Efectivamente, la población entre la cual vive la Iglesia es
profundamente religiosa y acoge con respeto todo lo relativo a la
religión. Por eso, el cristiano tiene la posibilidad de faltar al
trabajo para participar a las celebraciones litúrgicas los días de
precepto, aunque por ley no sean días festivos. Durante los períodos
de sequía y de calamidades, las autoridades administrativas nos
piden oraciones para ayudar al país a afrontar la situación.
La seriedad y el compromiso de los cristianos en la sociedad ha dado
a la Iglesia el lugar que le corresponde. Un testimonio que inspira
confianza, encuentra su fuente y su fuerza en la buena formación que
algunos han recibido y, sobre todo en la unidad de todos en torno a
Cristo, unidad que crece cada día un poco más a través de la
Eucaristía. Nuestro deseo más profundo es mantener, promover en el
seno de esta Iglesia, el culto eucarístico: a nivel del clero, de
las personas de vida consagrada y de los fieles laicos.
Por ello, hay que insistir en la formación a todos los niveles: la
catequesis ordinaria y la iniciación cristiana de los adultos; pero
nunca insistiremos lo suficiente sobre lo que consideramos esencial.

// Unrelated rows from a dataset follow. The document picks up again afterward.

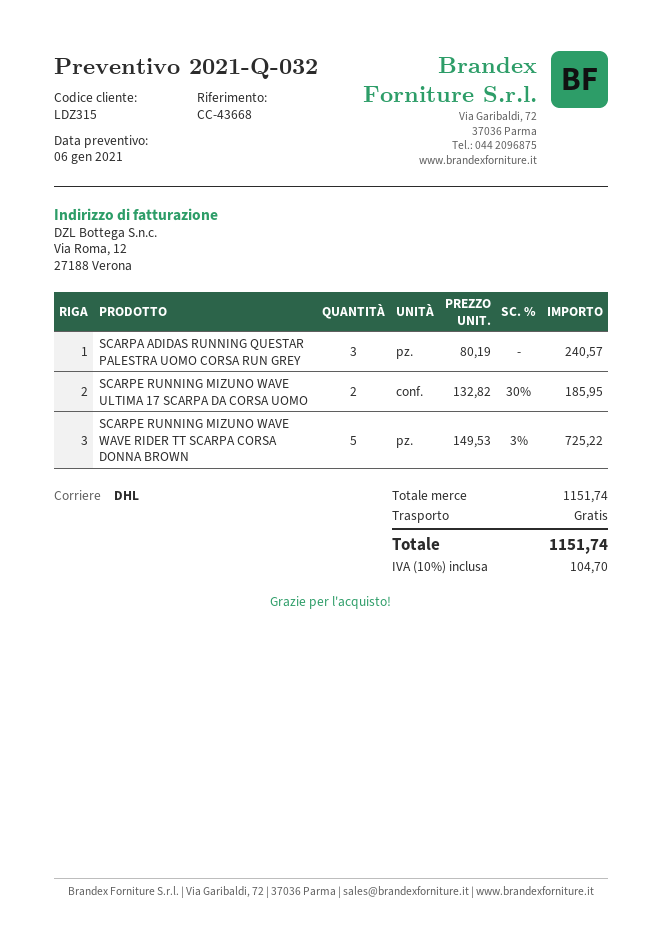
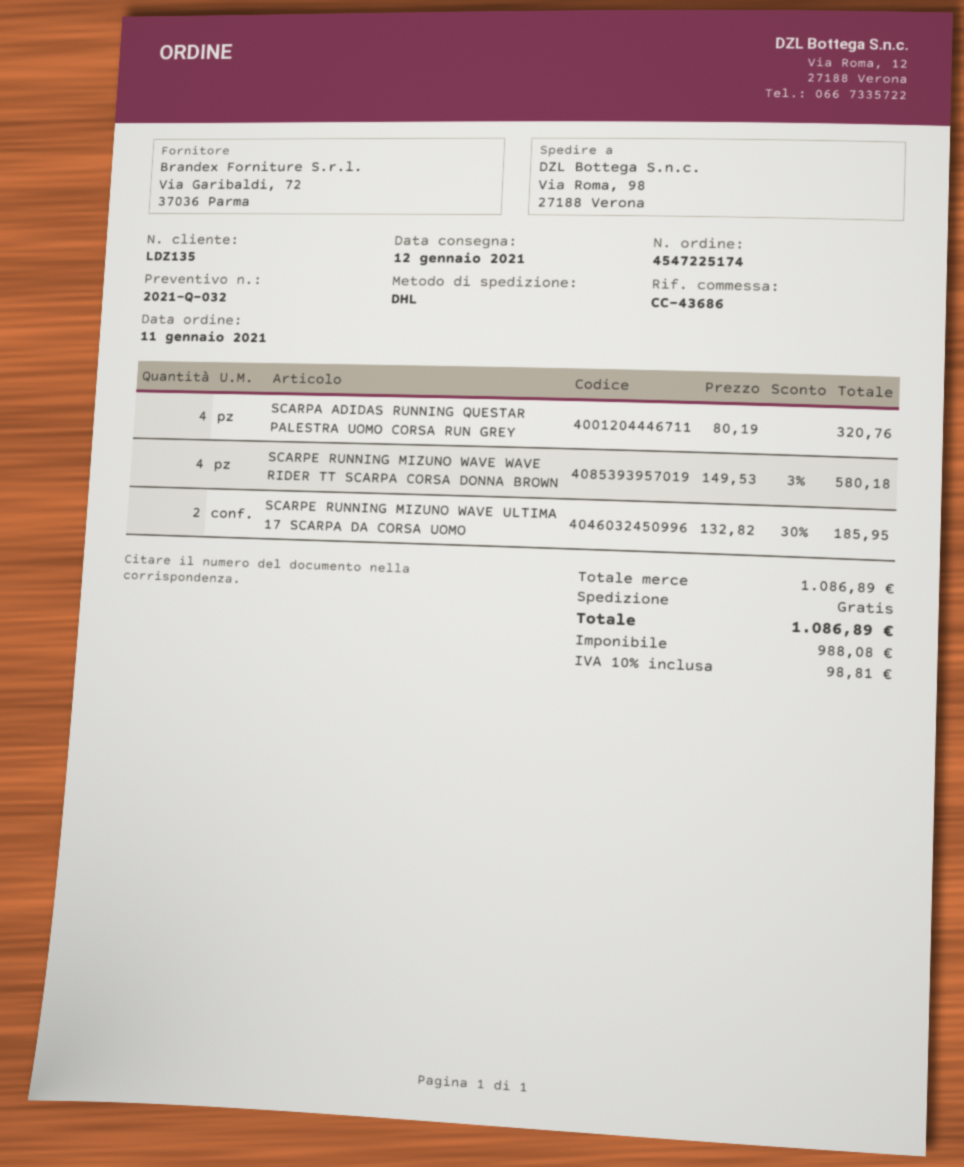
customer number: LDZ315 -> LDZ135
reference: CC-43668 -> CC-43686
SCARPA ADIDAS RUNNING QUESTAR PALESTRA UOMO CORSA RUN GREY: 3 x 80.19 = 240.57 -> 4 x 80.19 = 320.76
SCARPE RUNNING MIZUNO WAVE WAVE RIDER TT SCARPA CORSA DONNA BROWN: 5 x 149.53 - 3% = 725.22 -> 4 x 149.53 - 3% = 580.18
subtotal: 1151.74 -> 1086.89
tax: 10% = 104.70 -> 10% = 98.81
total: 1151.74 -> 1086.89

La formación de los niños en edad de recibir la primera comunión es
importantísima y para los sacerdotes hay que intensificar aún más la
formación litúrgica en los seminarios, de manera que una vez en la
parroquia, el ministro del culto sea verdaderamente respetuoso con
el culto que celebra.
[00216-04.06] [IN180] [Texto original: francés]
♦ SEGUNDA RUEDA DE PRENSA
Se informa a los periodistas acreditados que el jueves 13 de octubre
de 2005, a las 12.45 horas, en el Aula Juan Pablo II de la Oficina
de Prensa de la Santa Sede, tendrá lugar la segunda Rueda de Prensa
sobre los trabajos de la XI Asamblea General Ordinaria del Sínodo de
los Obispos (Relatio post disceptationem).
Intervendran:
● Emmo. Card. Francis Arinze
Prefecto de la Congregación para el Culto Divino y la Disciplina de
los Sacramentos
Presidente Delegado
● Emmo. Card. Juan Sandoval Íñiguez
Arzobispo de Guadalajara (México)
Presidente Delegado
● Emmo. Card. Telesphore Placidus Toppo
Arzobispo de Ranchi (India)
Presidente Delegado
● S.E. Mons. John Patrick Foley
Arzobispo titular de Neapoli de Proconsolare
Presidente del Pontificio Consejo de las Comunicaciones Sociales
Presidente de la Comisión para la Información
● S.E. Mons. Sofron Stefan Mudry, O.S.B.M.